CONCEPT Cited by 2 sources

Performance per watt¶

Definition¶

Performance per watt is the ratio of useful work (throughput, operations completed, queries served) to electrical power consumed. As a hardware-selection criterion, it displaces raw performance because at datacenter scale the binding constraint is power delivery and cooling, not silicon performance.

Why it matters at datacenter scale¶

Rack power is capped by facility design (typically 15–30 kW per rack in commodity datacenters, higher in liquid-cooled). A chip that delivers 2× performance at 3× power yields fewer useful cycles per rack than a chip that delivers 1.5× performance at 1.5× power.
Cooling is paid continuously — every watt dissipated is a watt the cooling plant has to evacuate. Higher perf/watt compounds into lower PUE (power usage effectiveness).
TCO dominates CapEx — at multi-year fleet operation, energy costs routinely exceed server purchase cost. Perf/watt directly reduces TCO.

Dropbox's 7th-gen CPU selection¶

Dropbox evaluated 100+ processors for their 7th-gen compute tier, using four criteria:

Maximum system throughput.
Minimum process latency.
Best price-performance for Dropbox workloads.
Balanced I/O + memory bandwidth.

Benchmarking: SPECintrate, cross-checked with performance per watt and performance per core. The 84-core AMD EPYC 9634 "Genoa" won both axes — not just raw performance.

Paired with perf/core, perf/watt prevents picking an efficient chip that underperforms per-thread (relevant because many Dropbox workloads are latency-sensitive, not just throughput-sensitive). The joint criterion is both high perf/watt and competitive perf/core, not either alone.

Perf/watt as a co-design signal¶

Once perf/watt is the binding criterion, software choices flow from it:

Containerize for density — perf/watt only pays if the server is fully utilized. Bin-packing workloads across the 84 cores/socket converts perf/watt gains into usable throughput.
Co-design chassis cooling — a chip at X watts delivered through a chassis that can actually remove those watts beats the same chip in a chassis that throttles under sustained load.
Model real-world draw, not nameplate — nameplate TDP overestimates; sustained workload TDP is what perf/watt is evaluated at.

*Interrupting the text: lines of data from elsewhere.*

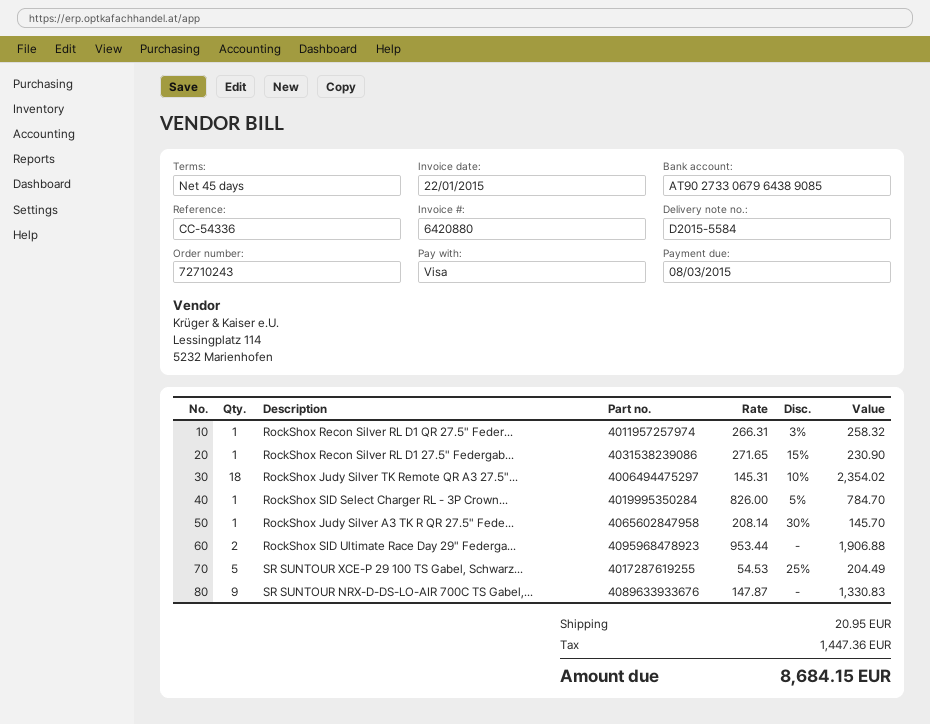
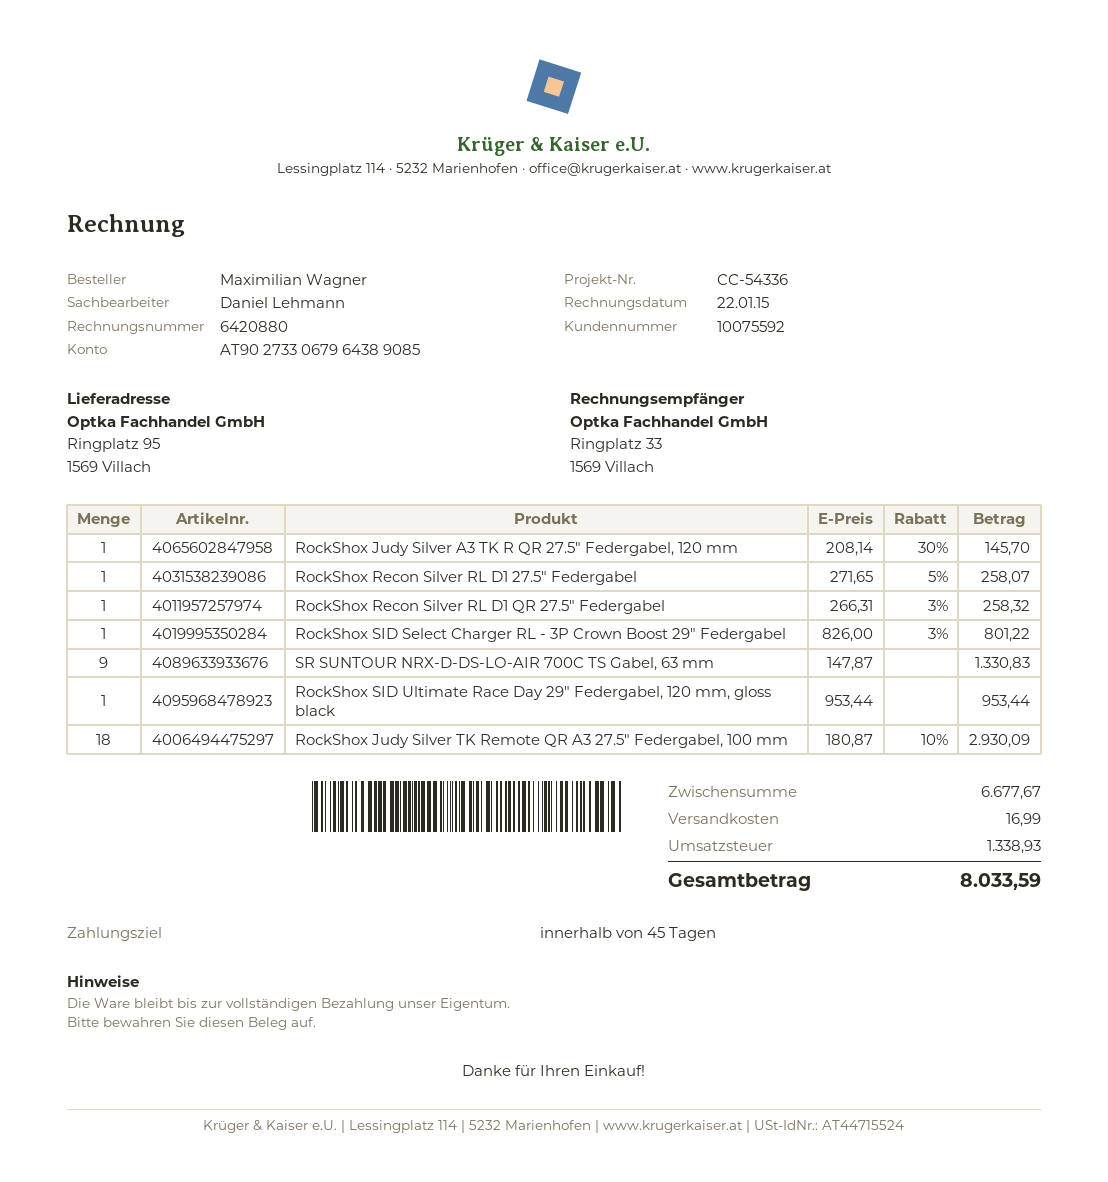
RockShox Recon Silver RL D1 27.5" Federgab...: 1 x 271.65 - 15% = 230.90 -> 1 x 271.65 - 5% = 258.07
RockShox Judy Silver TK Remote QR A3 27.5"...: 18 x 145.31 - 10% = 2354.02 -> 18 x 180.87 - 10% = 2930.09
RockShox SID Select Charger RL - 3P Crown...: 1 x 826.00 - 5% = 784.70 -> 1 x 826.00 - 3% = 801.22
RockShox SID Ultimate Race Day 29" Federga...: 2 x 953.44 = 1906.88 -> 1 x 953.44 = 953.44
SR SUNTOUR XCE-P 29 100 TS Gabel, Schwarz...: 5 x 54.53 - 25% = 204.49 -> none
shipping: 20.95 -> 16.99
tax: 1447.36 -> 1338.93
total: 8684.15 -> 8033.59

Relationship to rack-level power density¶

Perf/watt is per-chip. concepts/rack-level-power-density is per-rack. They compose: high perf/watt at the chip level converts to high useful-work-per-rack only if you can deliver that chip's power to every socket in the rack. When Dropbox's real-world-draw modeling showed 16 kW/rack exceeded the 15 kW budget, doubling PDUs (see patterns/pdu-doubling-for-power-headroom) is how perf/watt at the chip translated into useful throughput at the rack.

What this concept does not claim¶

Not "efficiency at any cost." Perf/watt alone would favor low- frequency, high-core-count chips; pair with perf/core to keep per-thread latency competitive.
Not a replacement for specific workload benchmarks. Perf/watt on a benchmark ≠ perf/watt on your workload. The codesign loop (see concepts/hardware-software-codesign) is what grounds generic perf/watt in workload-specific perf/watt.

Perf/watt at the other end of the scale: ambient-sensing edge ML¶

Perf/watt isn't only a datacenter metric. At the opposite end of the scale — always-on ambient sensing devices (hearables, AR glasses, smartwatches, always-on IoT sensors) — perf/watt is the binding metric for exactly the opposite reason: the power ceiling is a few milliwatts, sustained, because the device is battery-powered and thermally constrained against skin contact.

Google Research's 2025-10-15 Coral NPU announcement expresses the design target directly as perf/watt: "~512 GOPS [ML compute] while consuming just a few milliwatts". At this envelope peak GOPS / TOPS is marketing; what the device class can actually use is sustained operations per milliwatt. The ML-first architecture stance Coral NPU advocates — matrix engine first, scalar compute secondary — is an architectural response to perf/watt at mW-class power (Source: sources/2025-10-15-google-coral-npu-a-full-stack-platform-for-edge-ai).

Seen in¶

sources/2025-08-08-dropbox-seventh-generation-server-hardware — explicit CPU-selection criterion; paired with perf/core to avoid favouring efficiency at per-thread latency cost. Datacenter-scale instance.
sources/2025-10-15-google-coral-npu-a-full-stack-platform-for-edge-ai — perf/watt as the design target for an always-on ambient-sensing NPU (Coral NPU: ~512 GOPS at a few milliwatts). Edge-scale instance; forces the ML-first chip-design stance.